▸ **What to do**:
Each line of the records is to be returned verbatim, with the images omitted.

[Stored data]
__________________________________________________
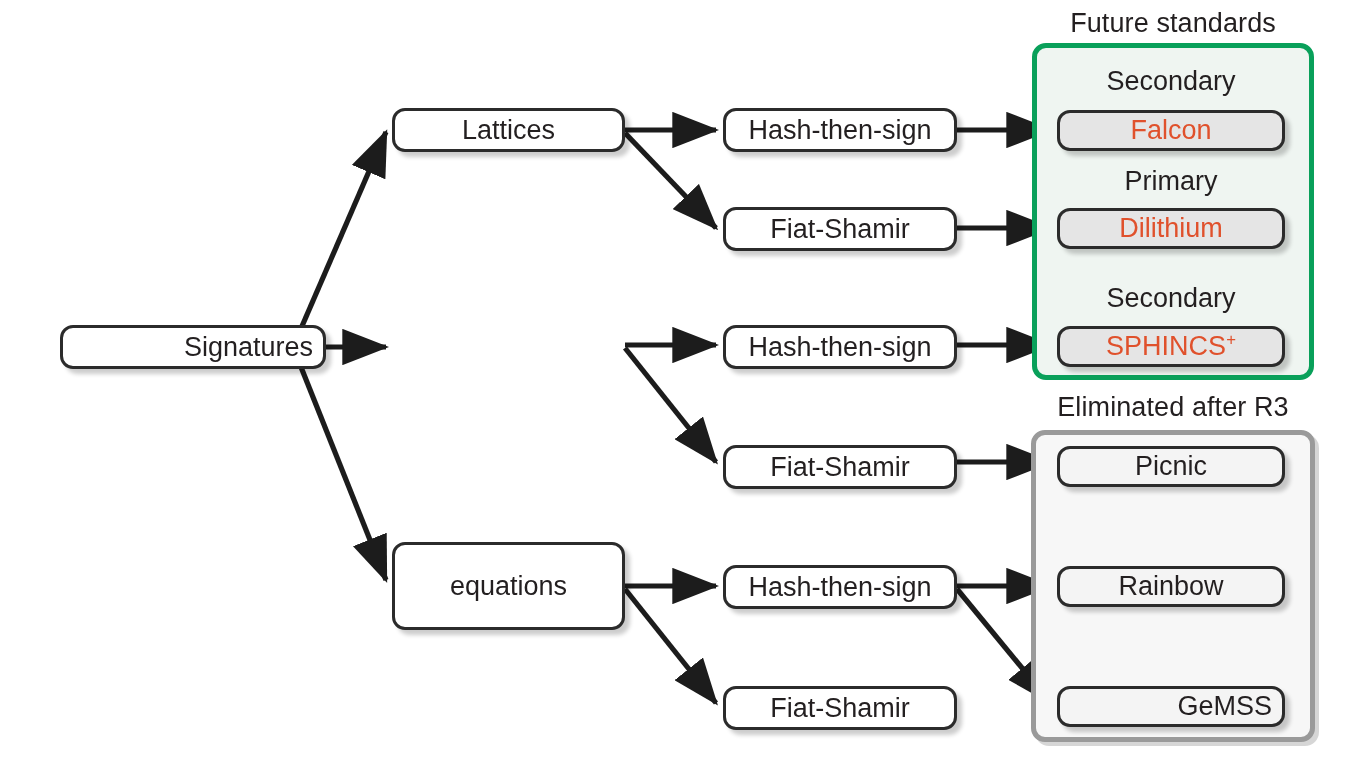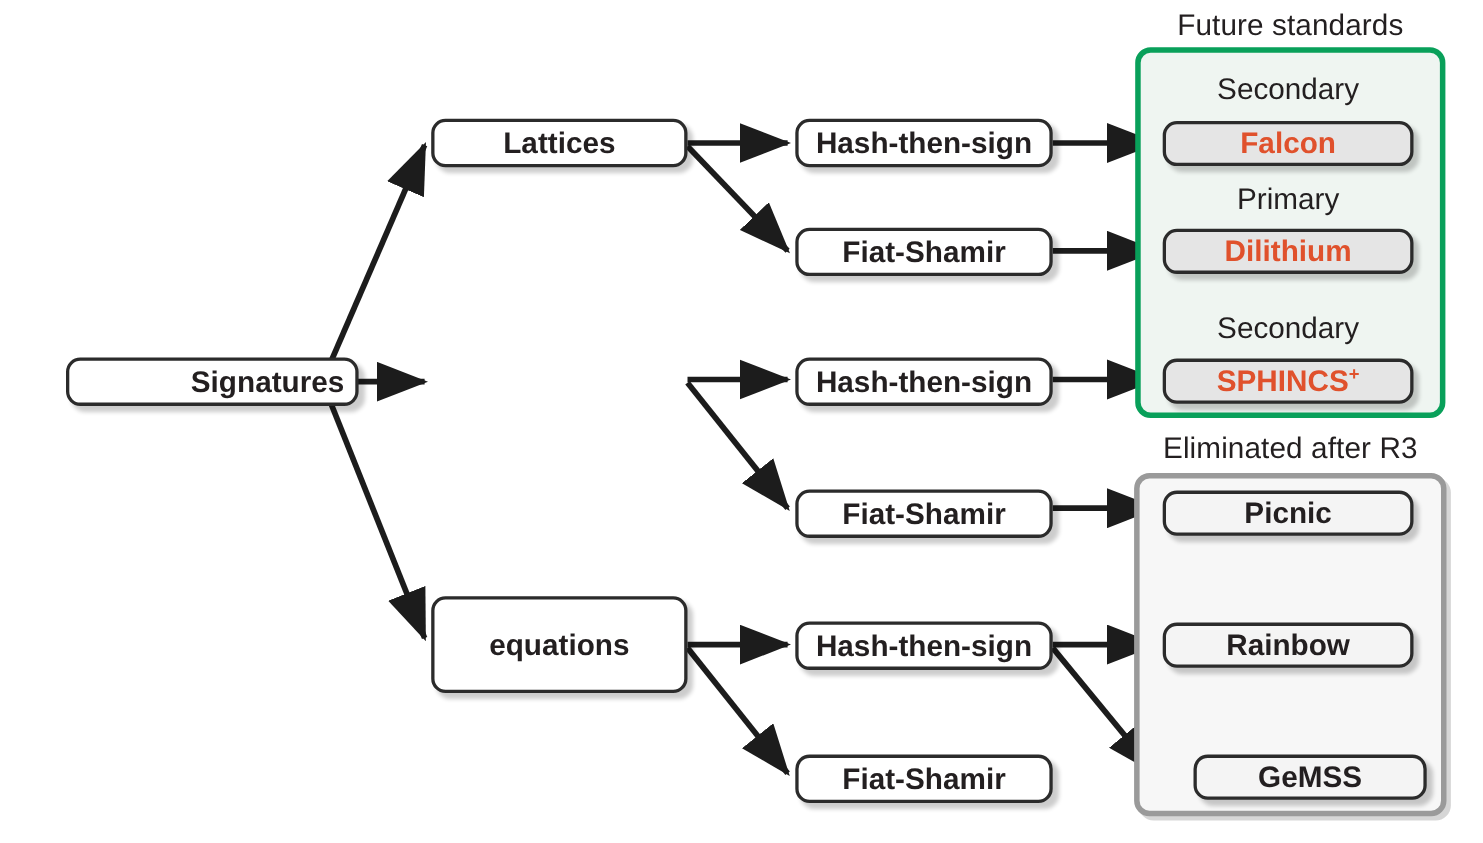--- a/index.html
+++ b/index.html
@@ -51,7 +51,7 @@
   }
   .node.in-panel{background:#e5e5e5;}
   .node.in-panel-gray{background:#f4f4f4;}
-  .node .lbl{display:block;font-weight:bold;}
+  .node .lbl{display:block;}
   .accent{color:#e0512c;}
   .accent sup{font-size:0.62em;vertical-align:super;line-height:0;}
 

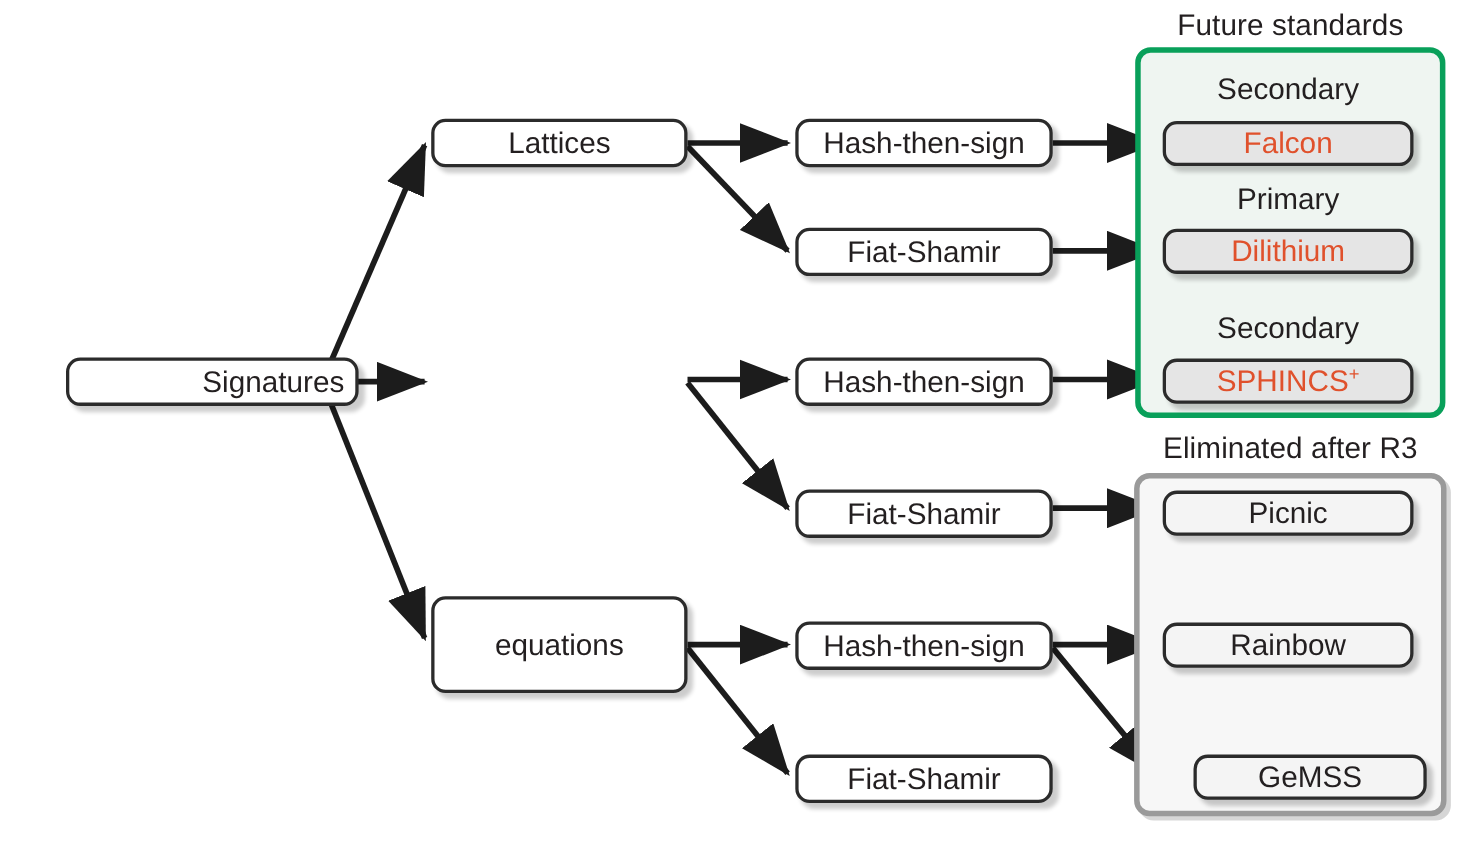--- a/index.html
+++ b/index.html
@@ -159,7 +159,7 @@
   <div class="node in-panel-gray" style="left:1057px;top:566px;width:228px;height:41px;">
     <span class="lbl">Rainbow</span>
   </div>
-  <div class="node in-panel-gray" style="left:1085px;top:686px;width:212px;height:41px;">
+  <div class="node in-panel-gray" style="left:1057px;top:686px;width:228px;height:41px;justify-content:flex-end;">
     <span class="lbl">GeMSS</span>
   </div>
__________________________________________________
▸ **Exercise solution**:
--- a/index.html
+++ b/index.html
@@ -51,7 +51,7 @@
   }
   .node.in-panel{background:#e5e5e5;}
   .node.in-panel-gray{background:#f4f4f4;}
-  .node .lbl{display:block;font-weight:bold;}
+  .node .lbl{display:block;}
   .accent{color:#e0512c;}
   .accent sup{font-size:0.62em;vertical-align:super;line-height:0;}
 

--- a/index.html
+++ b/index.html
@@ -159,7 +159,7 @@
   <div class="node in-panel-gray" style="left:1057px;top:566px;width:228px;height:41px;">
     <span class="lbl">Rainbow</span>
   </div>
-  <div class="node in-panel-gray" style="left:1085px;top:686px;width:212px;height:41px;">
+  <div class="node in-panel-gray" style="left:1057px;top:686px;width:228px;height:41px;justify-content:flex-end;">
     <span class="lbl">GeMSS</span>
   </div>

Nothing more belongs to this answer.